___ Available records ___
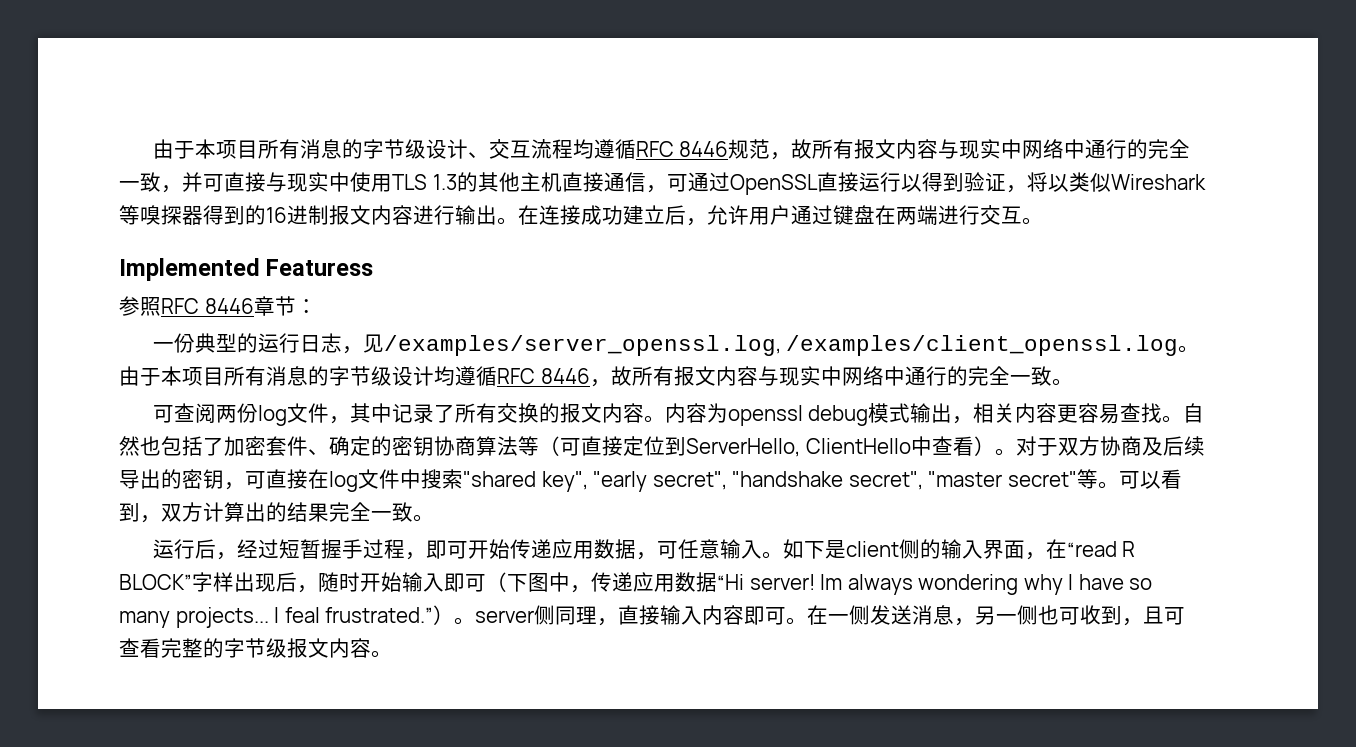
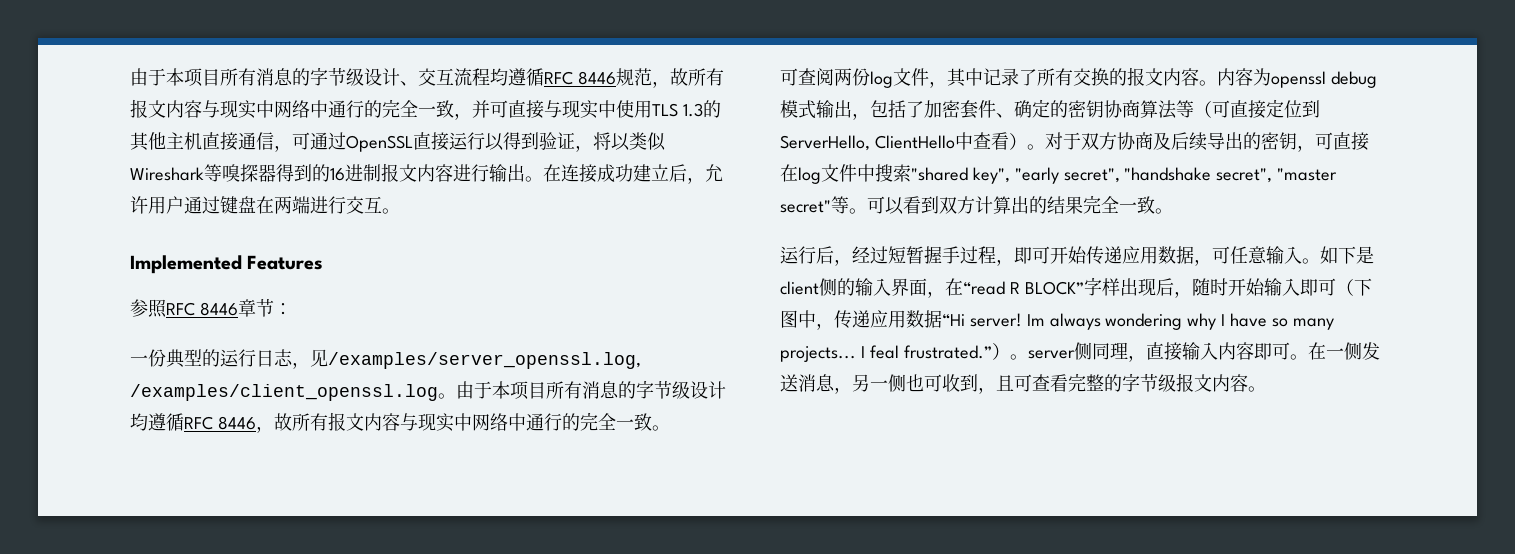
- Implemented Featuress
+ Implemented Features
- 内容为openssl debug模式输出，相关内容更容易查找。自然也包括了加密套件、确定的密钥协商算法等（可直接定位到ServerHello, ClientHello中查看）。
+ 内容为openssl debug模式输出，包括了加密套件、确定的密钥协商算法等（可直接定位到ServerHello, ClientHello中查看）。
- 可以看到，双方计算出的结果完全一致。
+ 可以看到双方计算出的结果完全一致。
___
If an entry above holds a picture, omit the picture but retype everything else exactly.

- Implemented Featuress
+ Implemented Features
- 内容为openssl debug模式输出，相关内容更容易查找。自然也包括了加密套件、确定的密钥协商算法等（可直接定位到ServerHello, ClientHello中查看）。
+ 内容为openssl debug模式输出，包括了加密套件、确定的密钥协商算法等（可直接定位到ServerHello, ClientHello中查看）。
- 可以看到，双方计算出的结果完全一致。
+ 可以看到双方计算出的结果完全一致。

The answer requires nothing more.